- Directed by: Dušan Makavejev
- Written by: Dušan Makavejev Raša Popov
- Starring: Milena Dravić Janez Vrhovec Eva Ras Stole Aranđelović Boris Dvornik
- Cinematography: Aleksandar Petković
- Edited by: Ljubica Nešić Ivanka Vukasovic
- Music by: Petar Bergamo
- Production company: Avala Film
- Release date: 1965;
- Running time: 81 minutes
- Country: Yugoslavia
- Language: Serbo-Croatian

= Man Is Not a Bird =

Čovek nije ptica (English title: Man Is Not a Bird) is a European art film made in 1965. It was the first film from director Dušan Makavejev.

==Plot==
Skilled engineer Jan Rudinski (Janez Vrhovec) comes to town to install heavy mining equipment. While in a barbers, he asks his pretty blonde hairdresser Rajka (Milena Dravic) if she knows where he can find a room. She does, in her parents' home where she lives. She soon starts flirting with him while fending off the advances of a handsome young truck driver (Boris Dvornik).

In an unrelated subplot, mine worker Barbulovic (Stole Aranđelović) gets into one mess after another. He is arrested for starting a bar brawl in which the singer, Fatima, is stabbed. He is released after a few days, and complains to his manager about his docked pay, to no avail. When his wife (Eva Ras) returns home from a visit, she discovers that three of her dresses are missing. She accuses him of giving them to his mistress. When she sees the other woman wearing one at the market, she attacks her rival. They are taken to the police station, but released with some advice.

With her parents away for a few days, Rajka invites Jan to sleep with her. The middle-aged man hesitates, concerned about their age difference, but soon succumbs. They are happy together. When she expresses concern that his work is nearly over and he will be leaving soon, he offers to take her with him. Rajka's parents return and, learning what has been going on, berate the couple.

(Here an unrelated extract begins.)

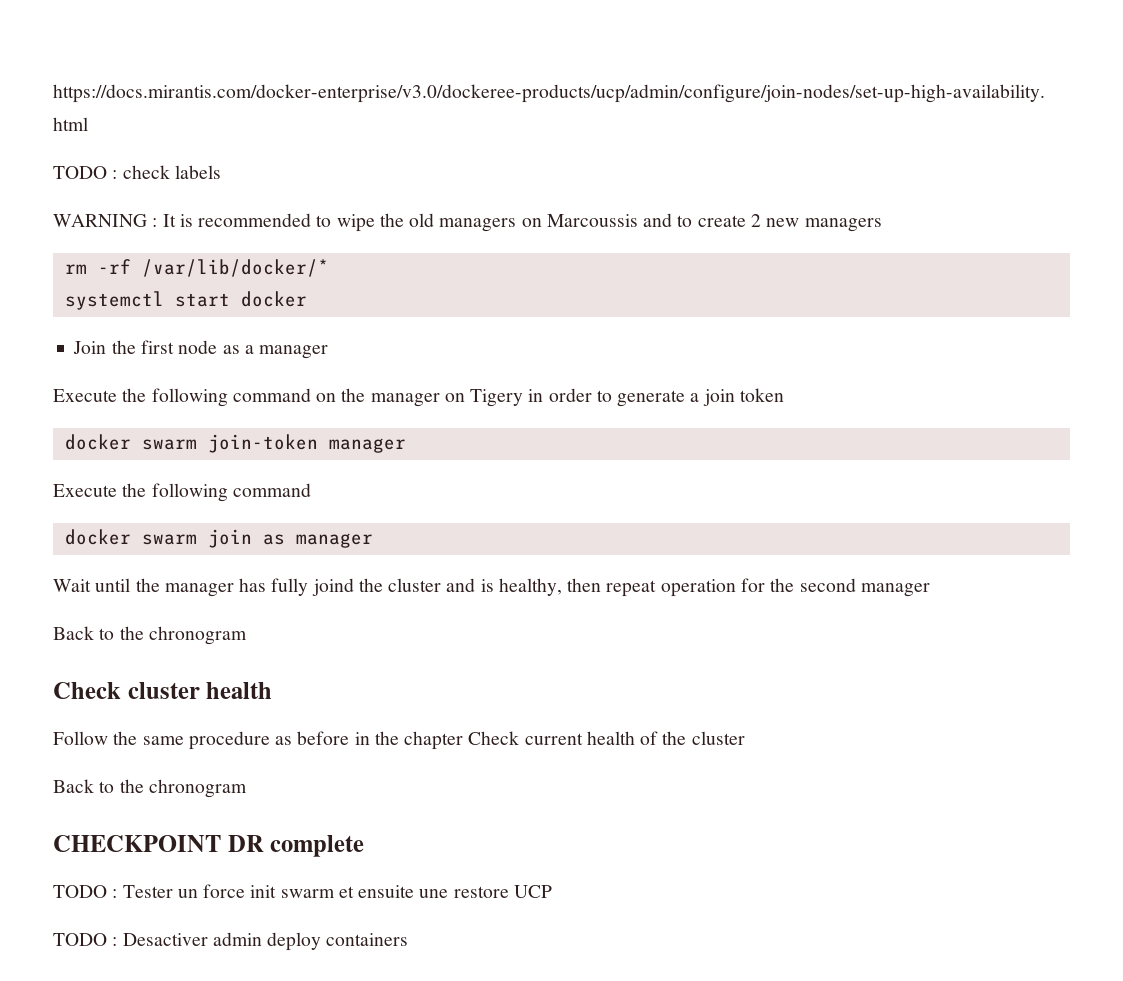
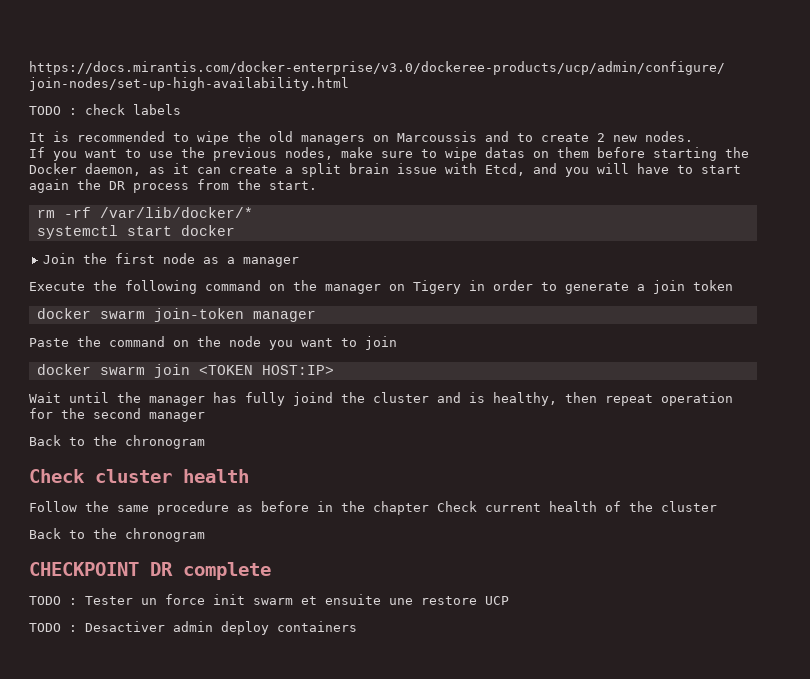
[53,214,158,227] WARNING : -> (181, 109) none
[804,218,882,232] managers -> [645,131,693,142] [29,147,749,161] [29,163,741,177] [29,179,317,193] nodes. // If you want to use the previous nodes, make sure to wipe datas on them before starting the Docker daemon, as it can create a split brain issue with Etcd, and you will have to start again the DR process from the start.
[53,483,311,502] Execute the following command -> [29,336,397,350] Paste the command on the node you want to join
[262,533,373,548] as manager -> [198,365,334,375] <TOKEN HOST:IP>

Jan is asked to complete his work several days early so the plant can be part of a big export deal. When he drives his crew to finish the job as requested, a government representative from Belgrade comes to present him with a medal for his long exemplary service. Jan is puzzled when Rajka does not show up at a concert and banquet in his honor. She, it turns out, has succumbed to the charms of the truck driver. Jan asks her afterward if she has another lover. When she is evasive, he asks how old his rival is; she answers 20 or 22, but claims it does not affect her relationship with Jan. This does not appease his anger, and she flees.

==Cast==
- Milena Dravic as Rajka
- Janez Vrhovec as Jan Rudinski
- Eva Ras as Barbool's Wife
- Stojan 'Stole' Arandjelovic as Barbulovic 'Barbool'(as Stole Arandjelovic)
- Boris Dvornik as Vozac kamiona

==Reception==
In a 1974 review, Vincent Canby described it as "by far the most original, intelligent, witty and important film I've seen so far this year," and "the most sophisticated and complex film from a Communist country that I've ever seen."

John Simon wrote that "Man is not a Bird was a harsh, realistic film, containing some fairly daring sexual interludes for its country and its time".